Time to adapt: the flooding in Lismore this week. Credit:Elise Derwin
Horrifically, as we are seeing in these unspeakable events, people die. People lose their loved ones. Others lose their homes or their pets. The environment gets slammed. All kinds of inequality magnify these effects, and these effects in turn magnify inequalities. This is why climate change is known as a “threat multiplier”.
We know this. What we often fail to recognise is that all of these impacts intersect with each other, making them all worse. In the months after such spectacular disasters, people who are left homeless and/or without a livelihood often suffer acute and long-term physical and mental ill-health.
Communities and the networks of supportive relationships they provide can be torn apart as people move away, leaving those who remain more isolated and vulnerable to experiencing the post-traumatic stress that often lives in the wake of such disasters. But all “recovery” efforts – whether rebuilding physical infrastructure, or rebuilding community – require healthy people.
These floods can no longer be accurately described as a “one in 1000-year” event, as suggested by NSW Premier Dominic Perrottet. It is just five years since Lismore’s last catastrophic flooding event, and just a decade since Brisbane’s notorious 2011 floods. But neither are they “the new normal”, given the escalating changes. In our intensifying climate, heroic ideals of “rebuilding” and “recovery” will not always be possible.

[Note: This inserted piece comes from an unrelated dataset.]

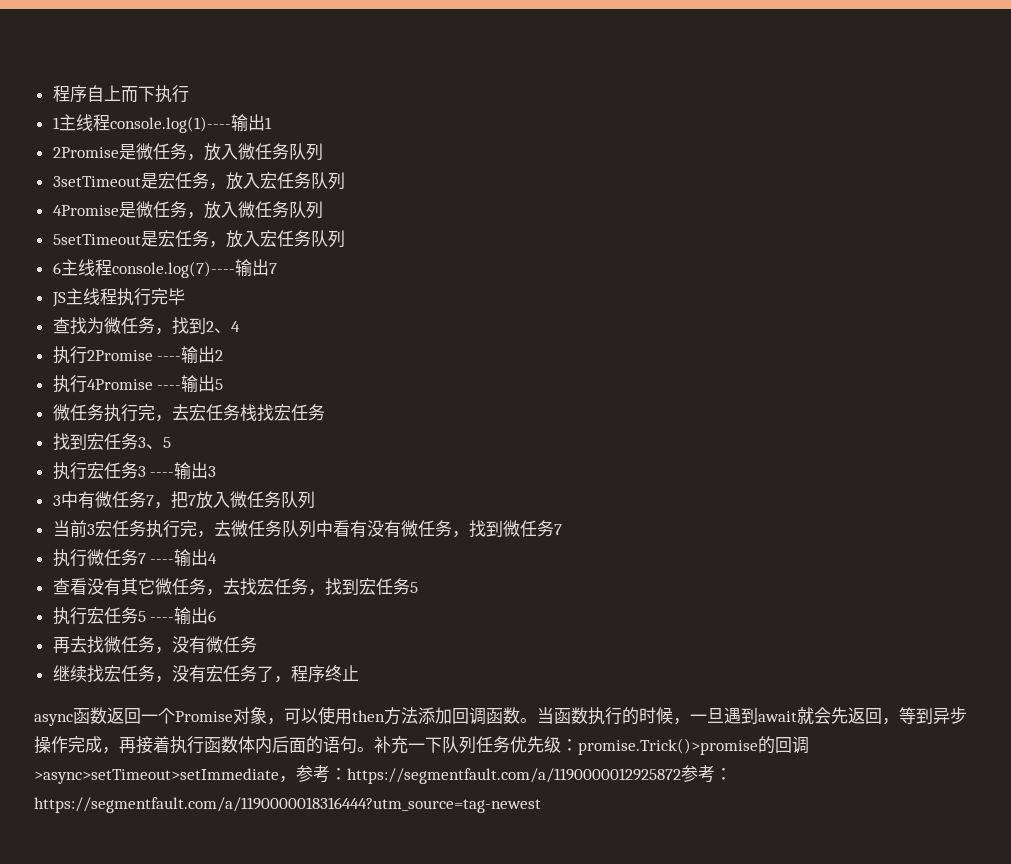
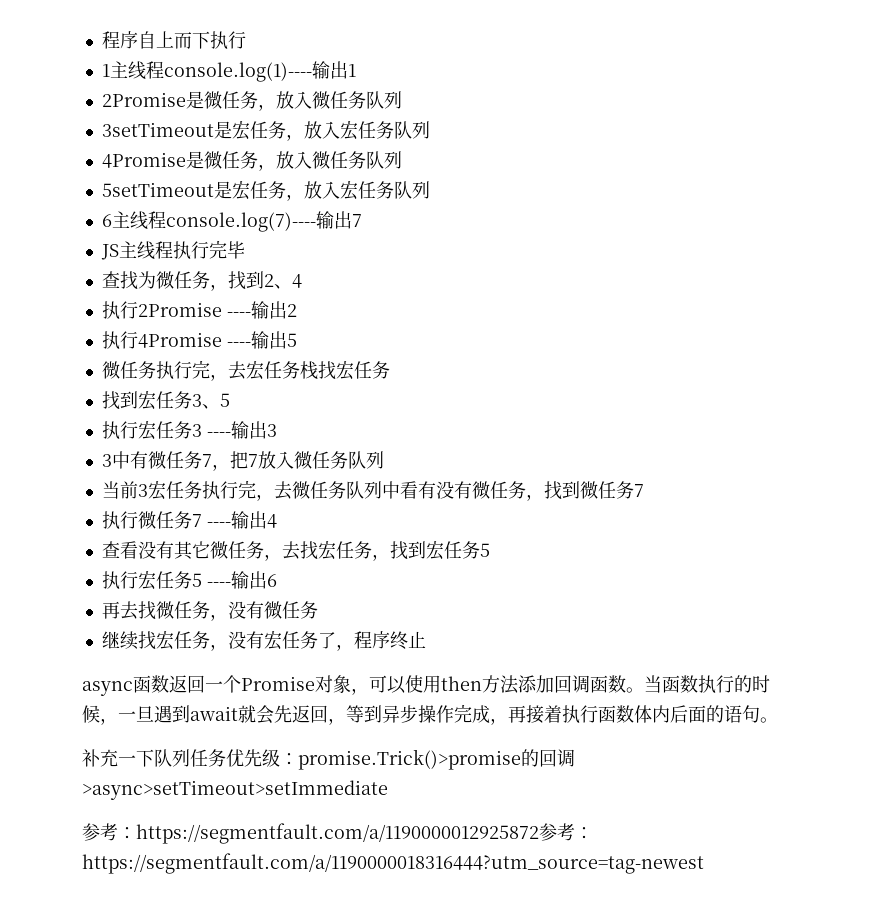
(374, 749) none -> (778, 720) //
[279,776,296,783] ， -> (388, 790) //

Not only do the varied impacts of individual extreme weather events interact with each other, they compound upon legacies of loss, trauma, disruption and incapacitation that have come (not that long) before.
Many people affected by the current floods have also suffered through recent climate-related extreme events, including previous floods, storms, heatwaves and the Black Summer fires. Because they are still dealing with the lingering effects of these other manifestations of a changing climate, including serious financial costs, this means the current floods are even more consequential for them.